Technology

Spotlight On: Online Monitoring and Student Safety

Schools have a responsibility to provide a safe learning environment for students. This often includes physical solutions such as security cameras, metal detectors or bullet proof doors and windows. Schools can also leverage technology to help detect potential safety concerns and intervene before a situation gets out of hand. In this interview, Richard Fuller, Executive Chairman of Impero Software, which provides online monitoring and classroom management software to schools, provides his take on using technology to support student safety.

What are some ways that technology can support student safety?

Technology can support student safety in a few ways.

Online monitoring. Software exists that allows instructors or school administrators to monitor which websites and social media platforms students are visiting while on the school network — and what they are doing on those sites and platforms. If school staff discovers a student is visiting sites associated with self-harm, or is having conversations in chat rooms about bullying, they can take appropriate action to address these concerns.

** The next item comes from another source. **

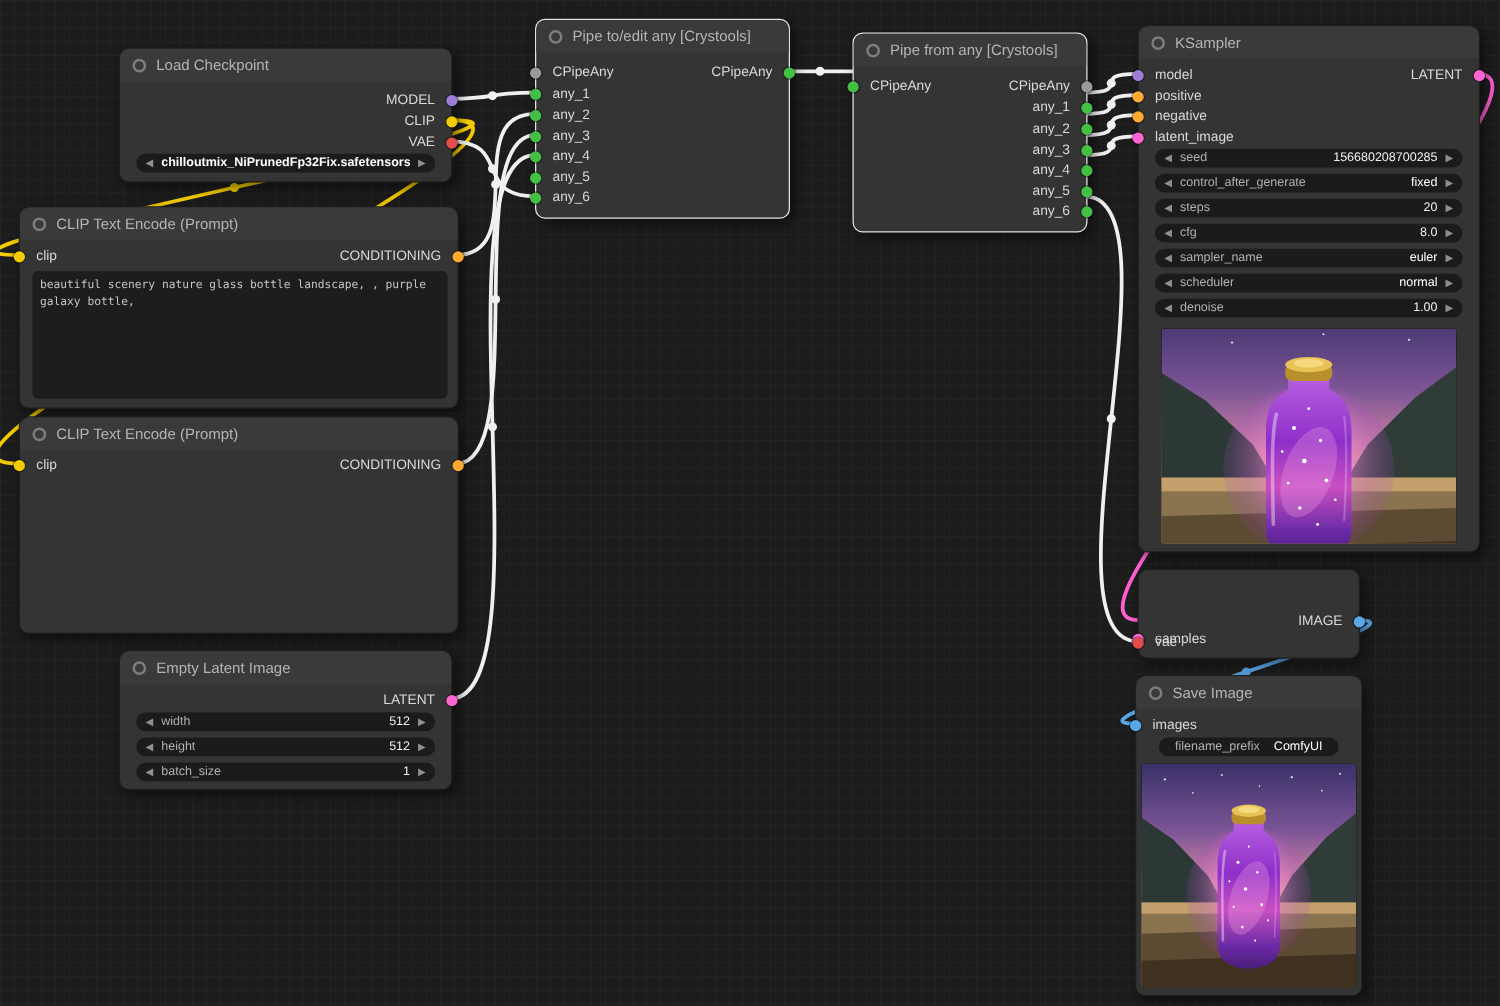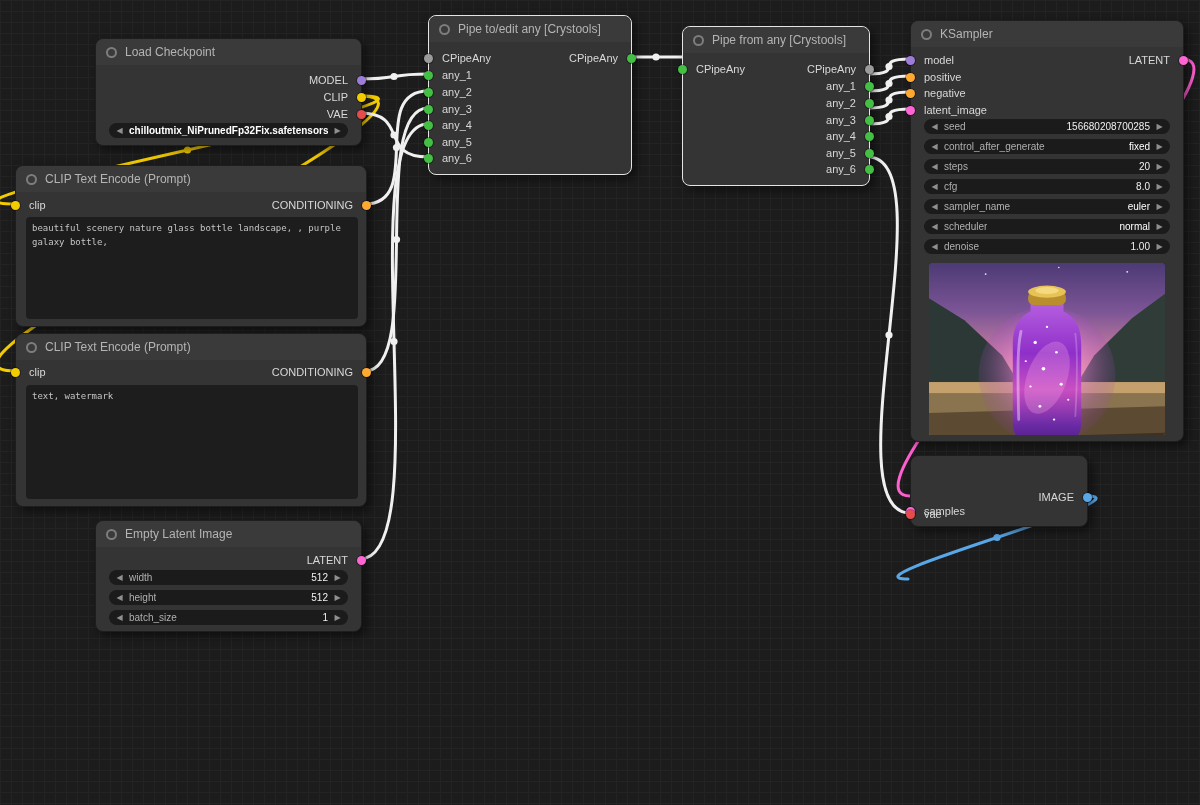"text, watermark" div.ntext { html: <div>text, watermark</div> -> none }
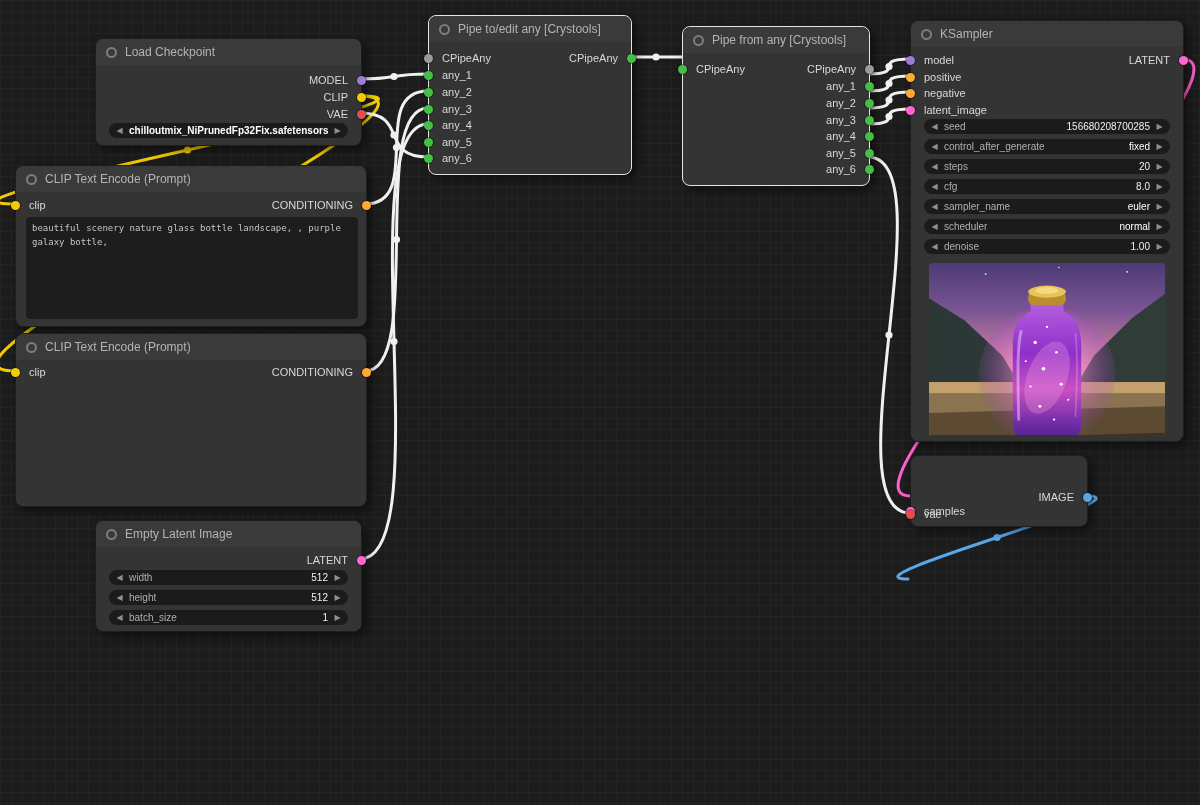"Save Image" div.node { html: none -> <div> <div><span></span><span>Save Image</span></div> <div><span></span><span>images</span></div> <div> <span>filename_prefix</span> <span>ComfyUI</span> </div> <div> <svg> <use></use> </svg> </div> </div> }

  1. Anonymous reporting. Often incidents of bullying go undetected by school staff because students are afraid or ashamed to report it. If schools offer anonymous reporting systems, students are more likely to report these incidents so school administrators can address them.
  2. Tracking and monitoring of safety incidents. Schools are increasingly seeking auditable recording systems to track student safety incidents and the actions taken. Technology can help them do this electronically, allowing them to more easily integrate, analyze, and store student safety data to improve efficiency and inform counseling sessions or other interventions.

What can schools do to protect students in a 1:1 environment?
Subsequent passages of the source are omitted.